Editas Medicine Inc. is cutting off 20% of its personnel, or approximately 60 workers, as it reduces therapeutic projects for retinal illnesses and solid tumors.

The Cambridge gene-editing business (Nasdaq: EDIT) is now solely focused on blood-disorder medications, notably therapies for severe sickle cell disease and transfusion-dependent beta thalassemia. In addition, Editas will retain its early-stage research team for innovative in vivo gene therapies.
The cuts mostly affect the teams working on the medications that have been discontinued: one for the eye illness Leber Congenital Amaurosis 10, another for retinitis pigmentosa, and a third for solid tumors.

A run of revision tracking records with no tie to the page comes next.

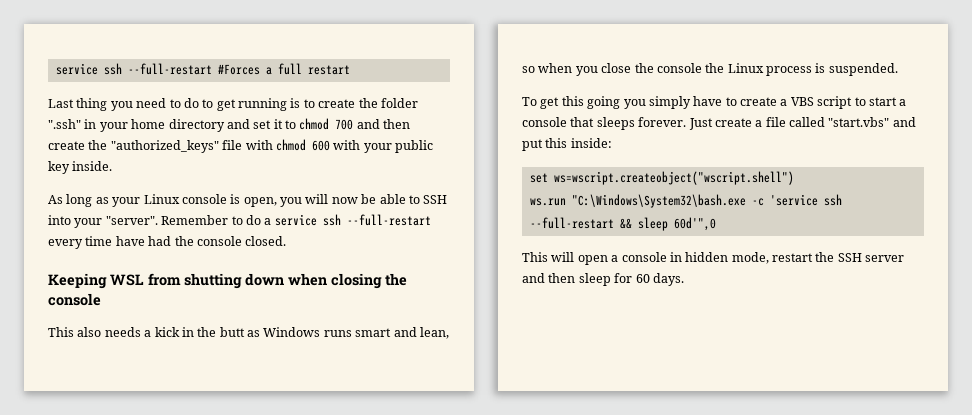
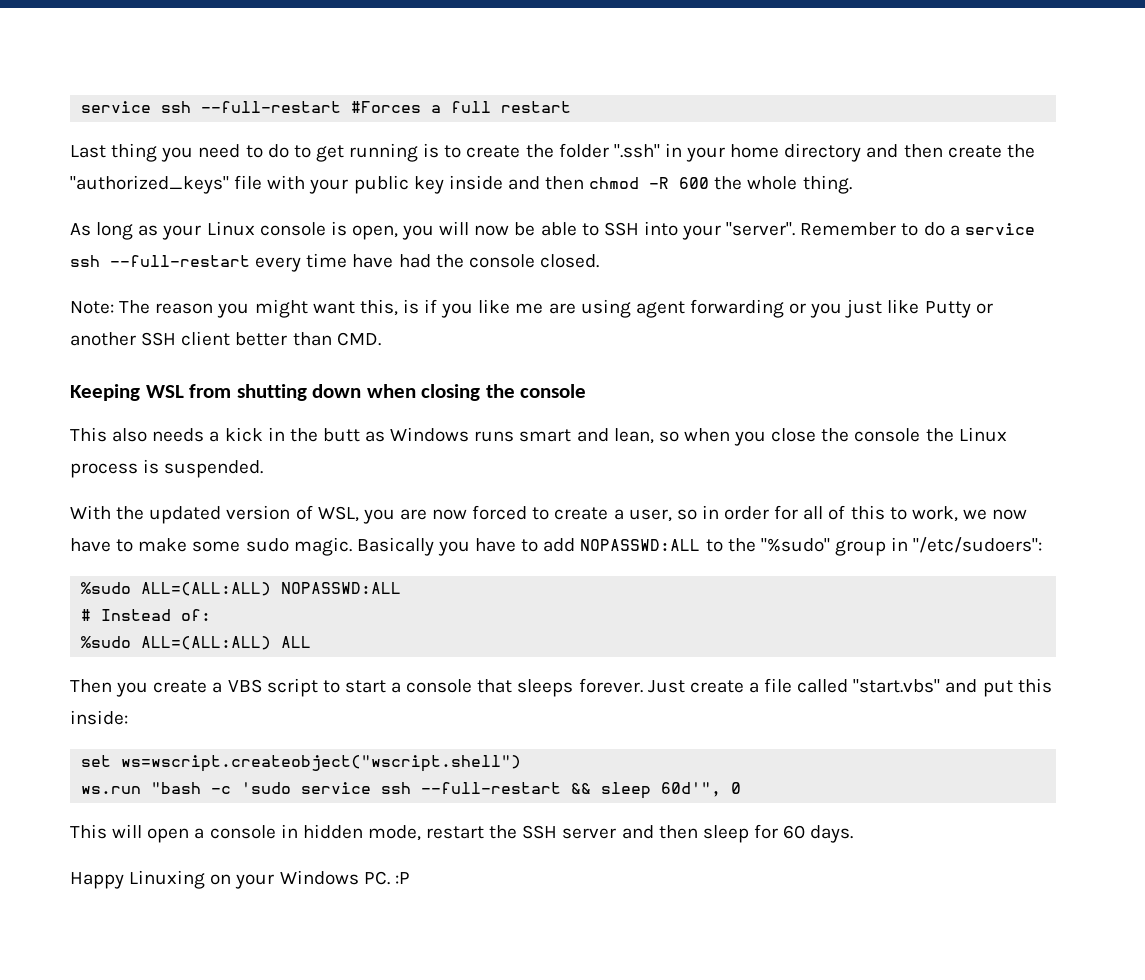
[253,118,380,130] set it to chmod 700 and -> (899, 151) none
[275,139,433,153] [48,161,113,174] chmod 600 with your public key inside. -> [309,175,852,194] your public key inside and then chmod -R 600 the whole thing.
(287, 241) none -> [70,299,993,318] [70,331,381,346] // Note: The reason you might want this, is if you like me are using agent forwarding or you just like Putty or another SSH client better than CMD.
[522,96,737,109] To get this going you simply have to -> [70,505,1028,524] [70,537,1043,556] [81,582,402,596] [81,609,212,621] [81,636,312,650] [70,679,149,697] With the updated version of WSL, you are now forced to create a user, so in order for all of this to work, we now have to make some sudo magic. Basically you have to add NOPASSWD:ALL to the "%sudo" group in "/etc/sudoers": // %sudo ALL=(ALL:ALL) NOPASSWD:ALL // # Instead of: // %sudo ALL=(ALL:ALL) ALL // Then you
[571,194,818,208] "C:\Windows\System32\bash.exe -c 'service -> [151,782,372,794] "bash -c 'sudo service
[673,217,716,231] 60d'",0 -> [661,782,742,797] 60d'", 0
(684, 279) none -> [70,870,410,889] // Happy Linuxing on your Windows PC. :P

Despite discontinuing those treatments, Editas may still license them out, and the business says it is looking for collaborations to further research them.

Mark Shearman, Editas’ chief scientific officer, is among those laid go. According to Editas spokeswoman Cristi Barnett, he came to the company with a speciality and expertise in in vivo ocular treatments, which will no longer be applicable with the closure of the retinal illness initiatives. Shearman is scheduled to leave at the end of March.

Shearman is the latest in a long line of executives to quit Editas in recent years. The company has lost a chief medical officer, one chief financial officer, another chief scientific officer, a chief technology officer, and three CEOs since 2018. Gilmore O’Neill, the company’s current CEO, took over in June of last year, following the 16-month term of his predecessor, Biogen Inc. (Nasdaq: BIIB) veteran James Mullen.